Bangladesh cyclone toll tops 500

DHAKA (Reuters) - A severe cyclone has killed more than 500 people in Bangladesh and left thousands injured or missing, triggering an international relief effort on Friday to help the army-backed interim government cope with the disaster.

Local officials and Red Crescent workers said 508 deaths have been confirmed. Hundreds more were injured or missing after Cyclone Sidr struck overnight packing winds of 250 kph (155 mph).

The Category 4 cyclone triggered a 15-foot (5-metre) high tidal surge that devastated three coastal towns and forced 3.2 million people to evacuate, officials and aid agencies said.

"The death count is rising fast as we get more information from the affected districts," a food and disaster ministry said. He put the latest official confirmed death toll at 247.

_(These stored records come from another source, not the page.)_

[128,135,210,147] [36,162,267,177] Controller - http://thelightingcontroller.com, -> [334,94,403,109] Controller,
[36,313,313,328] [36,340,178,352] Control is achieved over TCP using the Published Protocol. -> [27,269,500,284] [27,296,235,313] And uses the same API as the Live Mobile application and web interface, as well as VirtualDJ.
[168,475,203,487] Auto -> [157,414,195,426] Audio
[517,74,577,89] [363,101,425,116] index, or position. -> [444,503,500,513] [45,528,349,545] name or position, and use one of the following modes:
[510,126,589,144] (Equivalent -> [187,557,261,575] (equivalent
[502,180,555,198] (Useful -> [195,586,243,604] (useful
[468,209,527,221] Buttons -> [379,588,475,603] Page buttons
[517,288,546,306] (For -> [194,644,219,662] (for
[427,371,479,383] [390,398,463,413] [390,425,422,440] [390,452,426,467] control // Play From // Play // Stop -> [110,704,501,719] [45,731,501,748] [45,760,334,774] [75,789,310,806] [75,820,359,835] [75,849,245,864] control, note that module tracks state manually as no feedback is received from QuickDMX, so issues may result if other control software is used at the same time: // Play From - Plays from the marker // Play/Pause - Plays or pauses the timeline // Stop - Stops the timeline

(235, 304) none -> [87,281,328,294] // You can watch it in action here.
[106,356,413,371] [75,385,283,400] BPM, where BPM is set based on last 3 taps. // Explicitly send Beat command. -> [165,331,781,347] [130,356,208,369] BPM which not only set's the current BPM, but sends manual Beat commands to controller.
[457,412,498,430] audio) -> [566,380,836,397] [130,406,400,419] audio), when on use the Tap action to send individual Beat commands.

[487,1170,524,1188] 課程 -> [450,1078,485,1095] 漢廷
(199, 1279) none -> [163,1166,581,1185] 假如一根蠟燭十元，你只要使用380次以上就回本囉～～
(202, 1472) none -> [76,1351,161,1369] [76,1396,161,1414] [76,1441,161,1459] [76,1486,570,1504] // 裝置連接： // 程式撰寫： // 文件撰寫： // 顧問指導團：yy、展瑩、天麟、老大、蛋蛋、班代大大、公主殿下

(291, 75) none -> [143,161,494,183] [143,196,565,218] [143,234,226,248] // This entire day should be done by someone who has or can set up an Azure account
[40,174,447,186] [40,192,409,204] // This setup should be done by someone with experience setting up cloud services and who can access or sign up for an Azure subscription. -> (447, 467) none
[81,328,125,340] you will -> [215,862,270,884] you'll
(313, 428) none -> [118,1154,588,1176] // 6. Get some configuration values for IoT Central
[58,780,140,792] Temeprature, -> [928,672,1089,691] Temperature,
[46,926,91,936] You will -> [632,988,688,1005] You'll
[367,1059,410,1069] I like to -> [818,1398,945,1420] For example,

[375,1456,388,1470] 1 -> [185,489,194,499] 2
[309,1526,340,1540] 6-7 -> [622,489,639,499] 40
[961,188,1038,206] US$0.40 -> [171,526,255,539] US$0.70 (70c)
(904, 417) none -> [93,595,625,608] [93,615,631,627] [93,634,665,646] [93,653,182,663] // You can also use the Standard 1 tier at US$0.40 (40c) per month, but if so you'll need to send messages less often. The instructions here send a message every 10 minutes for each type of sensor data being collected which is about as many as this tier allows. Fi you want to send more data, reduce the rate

The tidal surge inundated Patuakhali, Barguna and Jhalakathi, cutting off communication links to the three towns. An official in Dhaka had no information yet about casualties from the area.

The U.N. Office for the Coordination of Humanitarian Affairs (OCHA), told reporters in Geneva 1,000 fishermen were missing.

"Significant damage is expected. However, information collection on casualty and damage figures is still very much in the early stages," OCHA spokeswoman Elisabeth Byrs said.

Most deaths were caused by collapsing houses and flying debris, officials in Dhaka said.

MISSING FISHING BOATS

At least 150 trawlers have been reported missing. Though authorities had broadcast repeated storm warnings, many of the missing boats might have been small vessels without radios.

Across the devastated region, trees and power poles were uprooted, disrupting communication and electricity supplies.

"We have been virtually blacked out all over the country," said a disaster management official in southern Mongla.

The Bangladeshi navy launched search and rescue operations, while four helicopters loaded with emergency relief supplies have been dispatched to some of the worst-hit areas, officials said.

Around 30,000 volunteers mobilised by Bangladesh Red Crescent used bullhorns, beat drums and used a special flag system to spread evacuation warnings, the International Federation of Red Cross and Red Crescent Societies said in Geneva.

The U.N.'s World Food Programme said it was sending 98 metric tonnes of high-energy biscuits, enough for 400,000 people for three days.

"The urgent needs are food, water purification tablets and medicines," WFP spokeswoman Christiane Berthiaume said.

Fakhruddin Ahmed, chief of the army-backed interim government, flew to devastated coastal districts on the Bay of Bengal on Friday to see the extent of the damage, officials said.

The cyclone, which followed devastating floods in July-September that killed more than 1,000, posed a new challenge to the interim administration, whose main task is to hold free and fair national elections before the end of next year.

NOW A TROPICAL STORM

By early Friday the storm had weakened to a tropical storm and had moved well inland northeast of Dhaka drenching the rest of the country with rain.

Agriculture officials said rice and other crops in the cyclone-battered areas had been badly damaged, adding to the suffering of villagers who had lost two crops in the floods.

"Life shall never be easy," said Mohammad Salam, a farmer in Khulna. "We are destined to suffer."

Storms batter the poor, disaster-prone country every year. A severe cyclone killed half a million people in 1970, while another in 1991 killed 143,000. Many of the country's 140 million people live around the low-lying river deltas that criss-cross the country and are especially vulnerable to tidal surges.

The cyclone blew past India's eastern coast without causing much damage, police and weather officials there said on Friday.